Ironiquement, les coupures effectuées dans les subventions d’exploitation consenties aux universités et aux collèges se produisent à un moment où l’on s’entend pour dire que l’enseignement postsecondaire est indispensable à l’avenir du Canada. Je doute qu’il y ait un homme ou une femme politique au pays qui n’ait pas dit que la plus grande partie des emplois futurs au Canada exigeront un diplôme postsecondaire. Après la Première Guerre mondiale, il y a eu un consensus similaire au Canada sur l’importance de l’éducation, puis sur la nature essentielle des écoles secondaires. Les gouvernements au Canada ont réagi au cours des années 1920 en rendant l’enseignement secondaire universel et gratuit. Bien entendu, l’enseignement postsecondaire est aussi essentiel aujourd’hui que l’enseignement secondaire l’était au cours des années 1920, mais nos gouvernements le rendent actuellement plus coûteux et moins accessible.

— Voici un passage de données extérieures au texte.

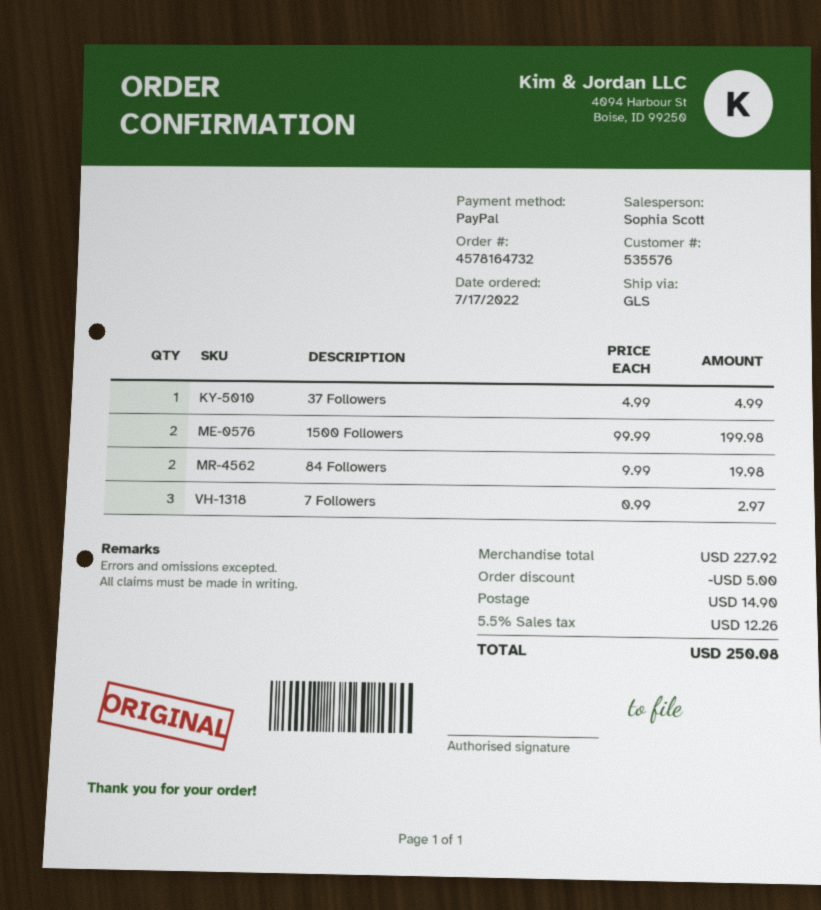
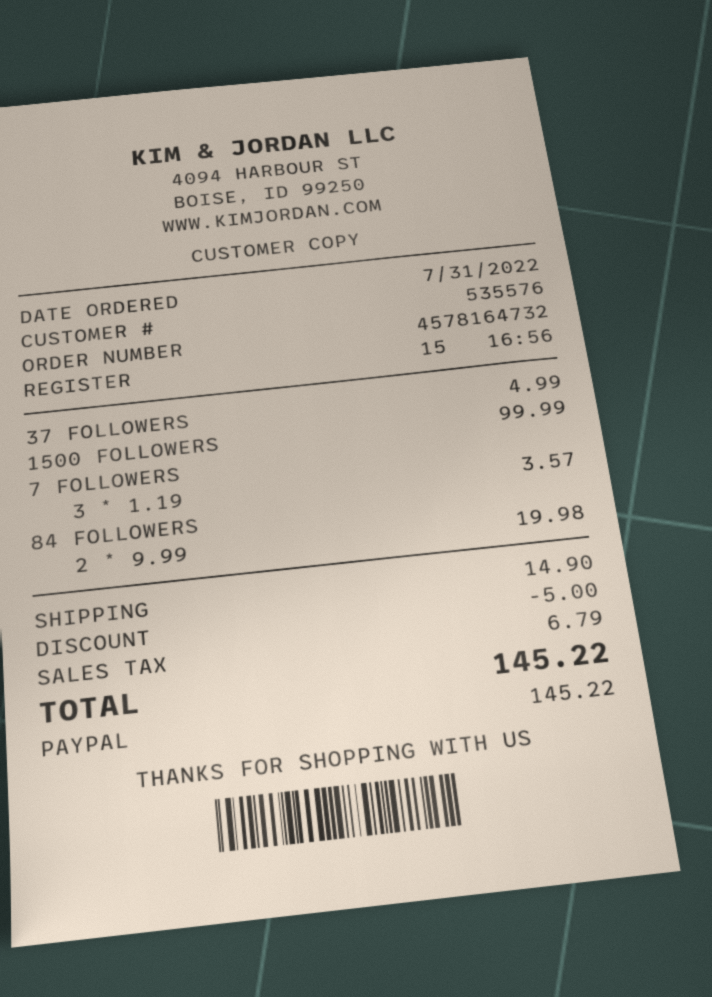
order date: 2022-07-17 -> 2022-07-31
1500 Followers: 2 x 99.99 = 199.98 -> 1 x 99.99 = 99.99
7 Followers: 3 x 0.99 = 2.97 -> 3 x 1.19 = 3.57
tax: 12.26 -> 6.79
total: 250.08 -> 145.22

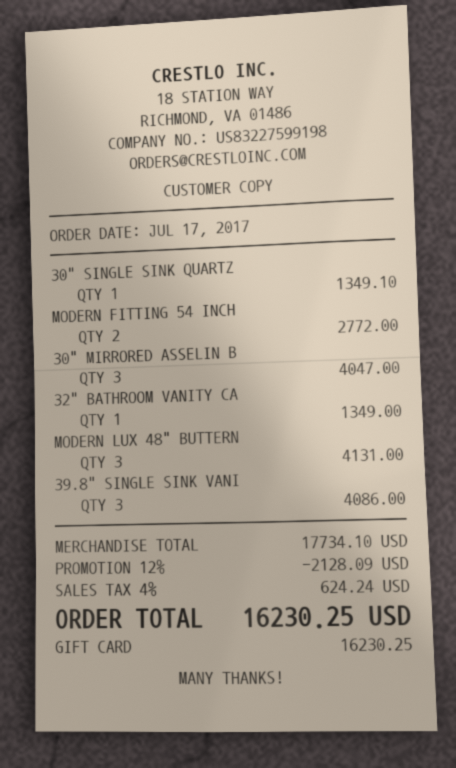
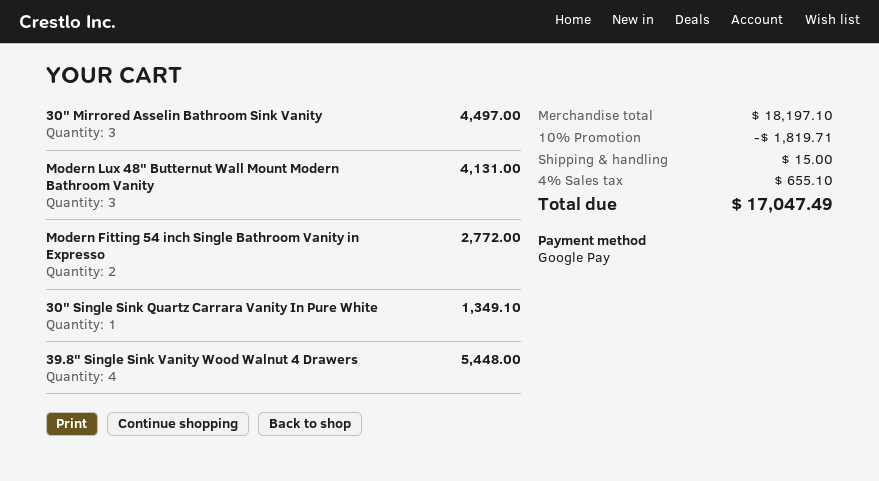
payment method: gift card -> Google Pay
30" MIRRORED ASSELIN B: 3 for 4047.00 -> 3 for 4497.00
32" BATHROOM VANITY CA: 1 for 1349.00 -> none
39.8" SINGLE SINK VANI: 3 for 4086.00 -> 4 for 5448.00
subtotal: 17734.10 -> 18197.10
discount: 12% = 2128.09 -> 10% = 1819.71
shipping: none -> 15.00
tax: 4% = 624.24 -> 4% = 655.10
total: 16230.25 -> 17047.49

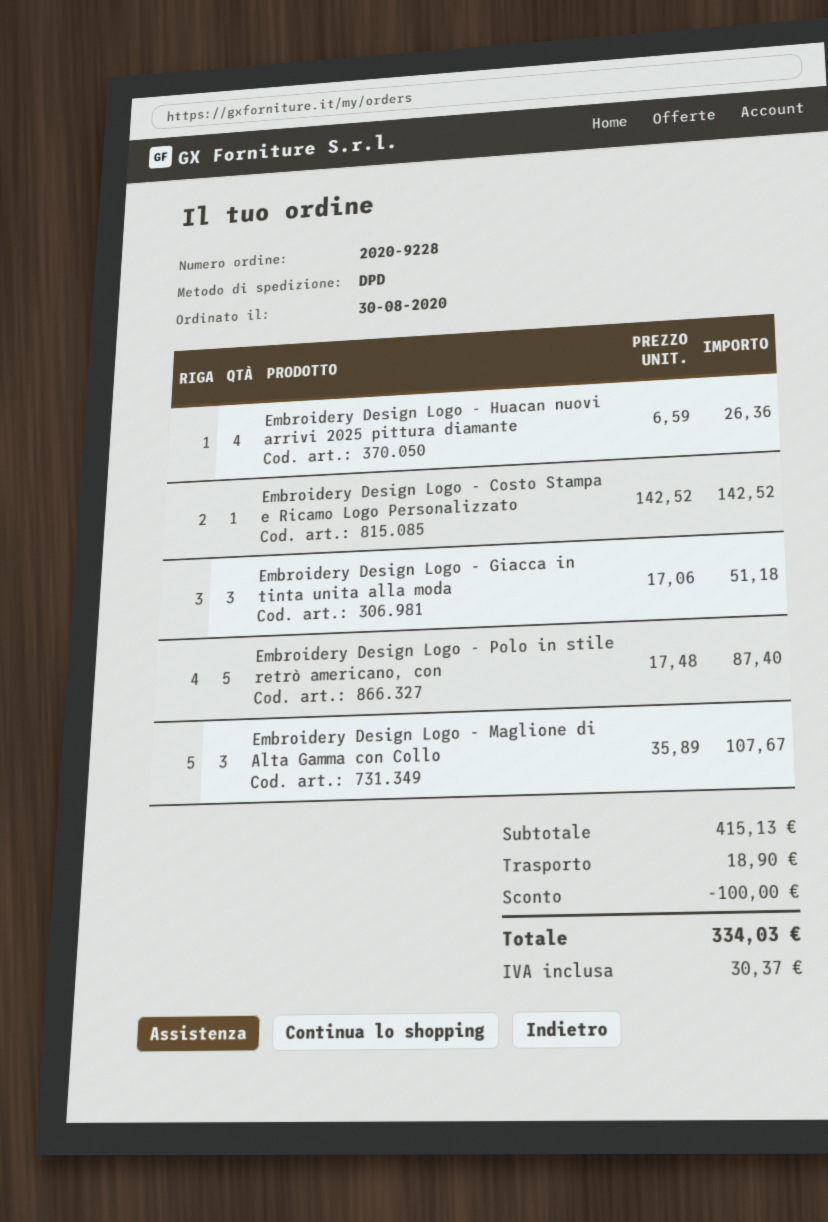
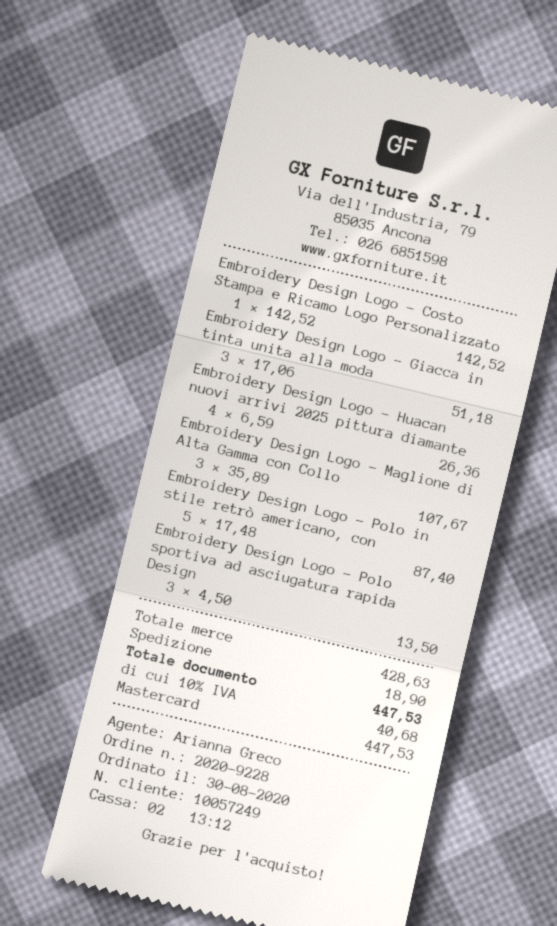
Embroidery Design Logo - Polo sportiva ad asciugatura rapida Design: none -> 3 x 4.50 = 13.50
subtotal: 415.13 -> 428.63
discount: 100.00 -> none
tax: 30.37 -> 40.68
total: 334.03 -> 447.53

Toute solution réelle exige un nouvel engagement du gouvernement fédéral en vue d’une augmentation importante des transferts provinciaux pour l’éducation postsecondaire. Cela ne se produira pas à moins que le gouvernement fédéral ne reçoive une certaine assurance que les provinces utiliseront les transferts pour l’enseignement postsecondaire conformément à des lignes directrices mutuellement convenues. En l’absence de telles garanties, le gouvernement fédéral continuera à acheminer ses contributions à des programmes sélectionnés qu’il contrôle et dans ce qu’il considère comme son propre domaine de compétence. Cela équivaut à ajouter une belle véranda à une maison en ruine.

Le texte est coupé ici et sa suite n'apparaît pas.